Export sgx_cgroup_should_reclaim() for reuse.
With these changes, the global reclamation and per-cgroup reclamation
both work properly with all pages tracked in per-cgroup LRUs.
Co-developed-by: Sean Christopherson <sean.j.christopherson@intel.com>
Signed-off-by: Sean Christopherson <sean.j.christopherson@intel.com>
Signed-off-by: Kristen Carlson Accardi <kristen@linux.intel.com>
Co-developed-by: Haitao Huang <haitao.huang@linux.intel.com>
Signed-off-by: Haitao Huang <haitao.huang@linux.intel.com>
---
V11:
- Reword the comments for global reclamation for allocation failure
after passing cgroup charging. (Kai)
- Add stub functions to remove ifdefs in c file (Kai)
- Add more detailed comments to clarify each page belongs to one cgroup, or the
root. (Kai)
V10:
- Add comment to clarify each page belongs to one cgroup, or the root by
default. (Kai)
- Merge the changes that expose sgx_cgroup_* functions to this patch.
- Add changes for sgx_reclaim_direct() that was missed previously.
V7:
- Split this out from the big patch, #10 in V6. (Dave, Kai)
---
arch/x86/kernel/cpu/sgx/epc_cgroup.c | 6 ++--
arch/x86/kernel/cpu/sgx/epc_cgroup.h | 27 +++++++++++++++++
arch/x86/kernel/cpu/sgx/main.c | 43 ++++++++++++++++++++++++++--
3 files changed, 71 insertions(+), 5 deletions(-)

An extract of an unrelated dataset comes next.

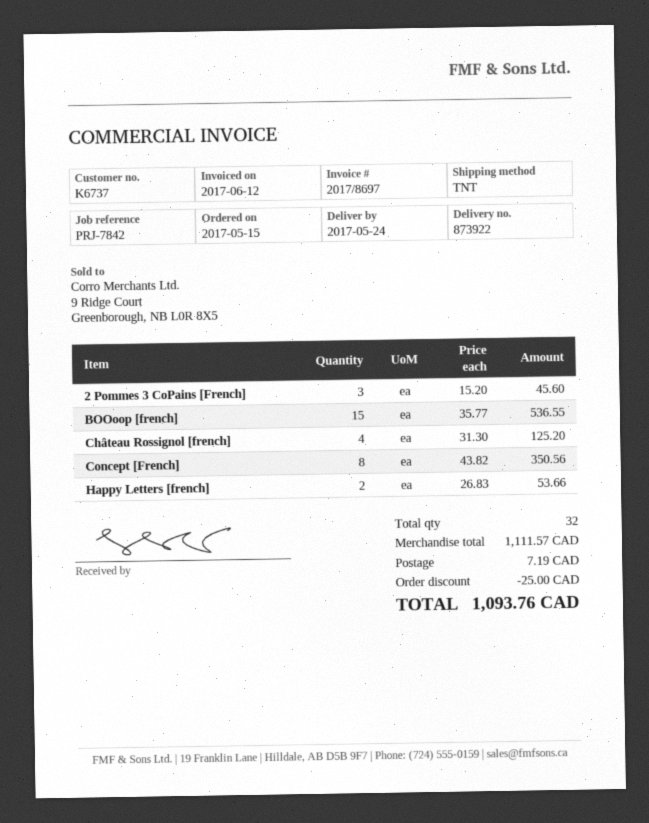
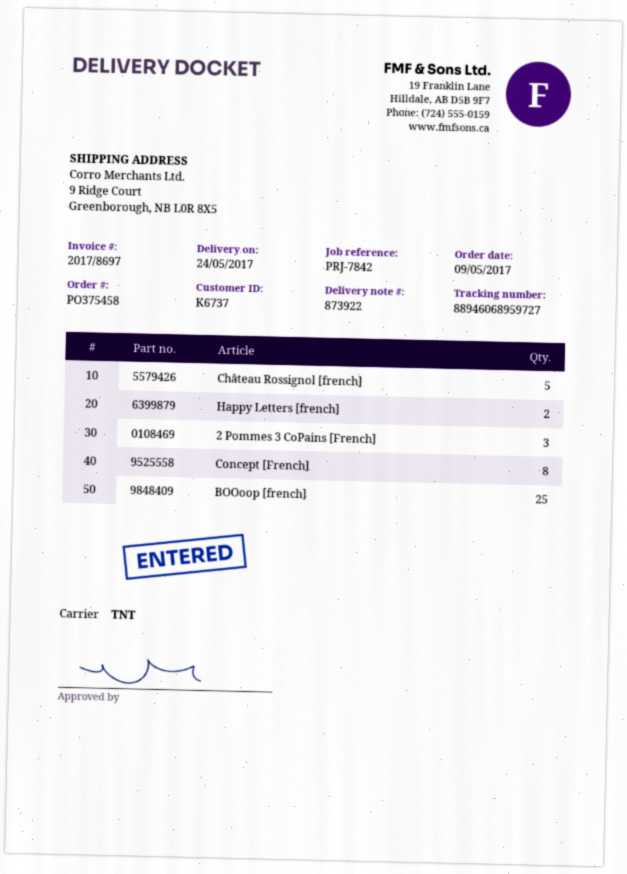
order date: 2017-05-15 -> 2017-05-09
BOOoop [french]: 15 -> 25
Château Rossignol [french]: 4 -> 5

diff --git a/arch/x86/kernel/cpu/sgx/epc_cgroup.c b/arch/x86/kernel/cpu/sgx/epc_cgroup.c
index 2efc33476b0b..16fe0e1574ec 100644
--- a/arch/x86/kernel/cpu/sgx/epc_cgroup.c
+++ b/arch/x86/kernel/cpu/sgx/epc_cgroup.c
@@ -68,7 +68,7 @@ static inline u64 sgx_cgroup_max_pages_to_root(struct sgx_cgroup *sgx_cg)
*
* Return: %true if all cgroups under the specified root have empty LRU lists.
*/
-static bool sgx_cgroup_lru_empty(struct misc_cg *root)
+bool sgx_cgroup_lru_empty(struct misc_cg *root)
{
struct cgroup_subsys_state *css_root;
struct cgroup_subsys_state *pos;
@@ -116,7 +116,7 @@ static bool sgx_cgroup_lru_empty(struct misc_cg *root)
* the LRUs are recently accessed, i.e., considered "too young" to reclaim, no
* page will actually be reclaimed after walking the whole tree.
*/
-static void sgx_cgroup_reclaim_pages(struct misc_cg *root, struct mm_struct *charge_mm)
+void sgx_cgroup_reclaim_pages(struct misc_cg *root, struct mm_struct *charge_mm)
{
struct cgroup_subsys_state *css_root;
struct cgroup_subsys_state *pos;
@@ -157,7 +157,7 @@ static void sgx_cgroup_reclaim_pages(struct misc_cg *root, struct mm_struct *cha
* threshold (%SGX_CG_MIN_FREE_PAGE) and there are reclaimable pages within the
* cgroup.
*/
-static bool sgx_cgroup_should_reclaim(struct sgx_cgroup *sgx_cg)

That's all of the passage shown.